From a nuclear safety perspective, it has been concluded that any leakage due to typical PWSCC is not a challenge to nuclear safety.

Reasons in support of this conclusion are:

  • Leak rates from these cracks are low
  • Cracks are axial in orientation thus minimizing any potential for a catastrophic failure of a nozzle.

An evaluation was performed to determine the probable consequences on the RCS if the cracks on the SG 2B bowl drain line would not have been detected.
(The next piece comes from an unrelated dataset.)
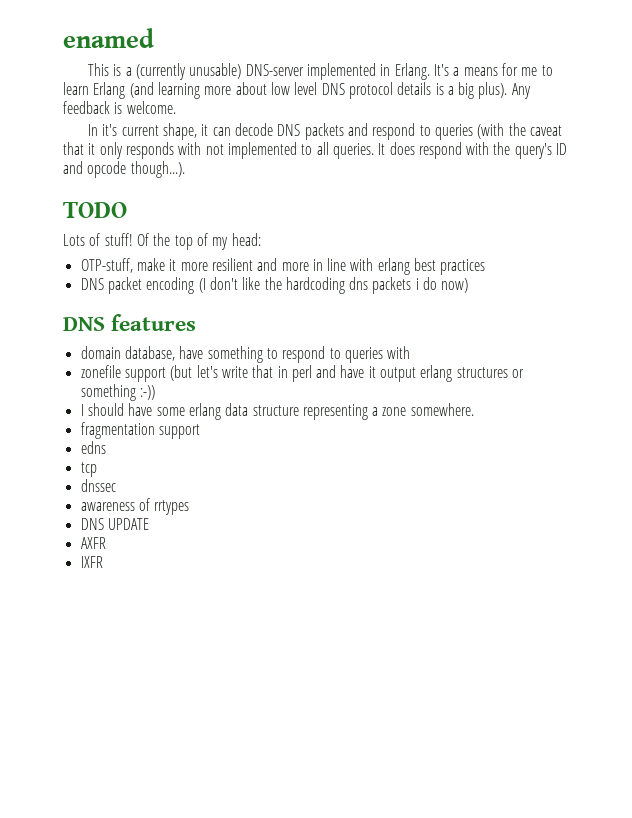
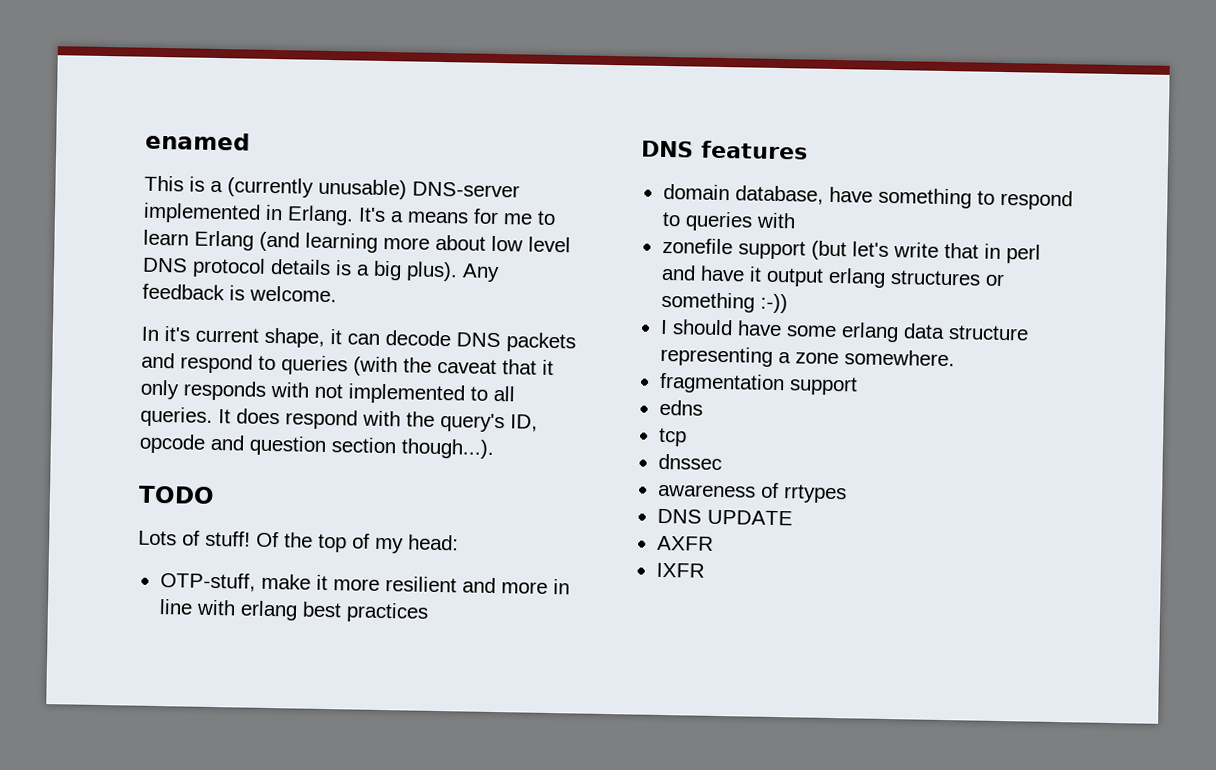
[556,143,568,155] [63,161,127,178] ID and opcode -> [510,414,538,432] [139,433,397,456] ID, opcode and question section
[80,277,469,294] // DNS packet encoding (I don't like the hardcoding dns packets i do now) -> (429, 612) none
The evaluation determined that the axial loads and bending loads on the half-coupling connection would be quite small. This along with the cracks being in the radial/axial direction results in a conclusion that there would have been no catastrophic failure of the bowl drain connection. In conclusion, the overall safety significance of this event was determined to be minimal and there was no actual impact on the health and safety of the public.

ADDITIONAL INFORMATION

No events within the last three years have occurred involving RCS pressure boundary leakage at Catawba. There were no other LERs over the past three years that reported past PWSCC of Alloy 600 components or leaks at Catawba. A review of the corrective action program database also did not yield any events that reported past PWSCC of alloy 600 components or leaks. Therefore, this event was determined to be non-recurring in nature.

Energy Industry Identification System (EIIS) codes are identified in the text as [EIIS: XX]. This event is considered reportable to the Equipment Performance and Information Exchange (EPIX) program.

This event did not include a Safety System Functional Failure nor involve a personnel error. There were no releases of radioactive materials, radiation exposures or personnel injuries associated with this event.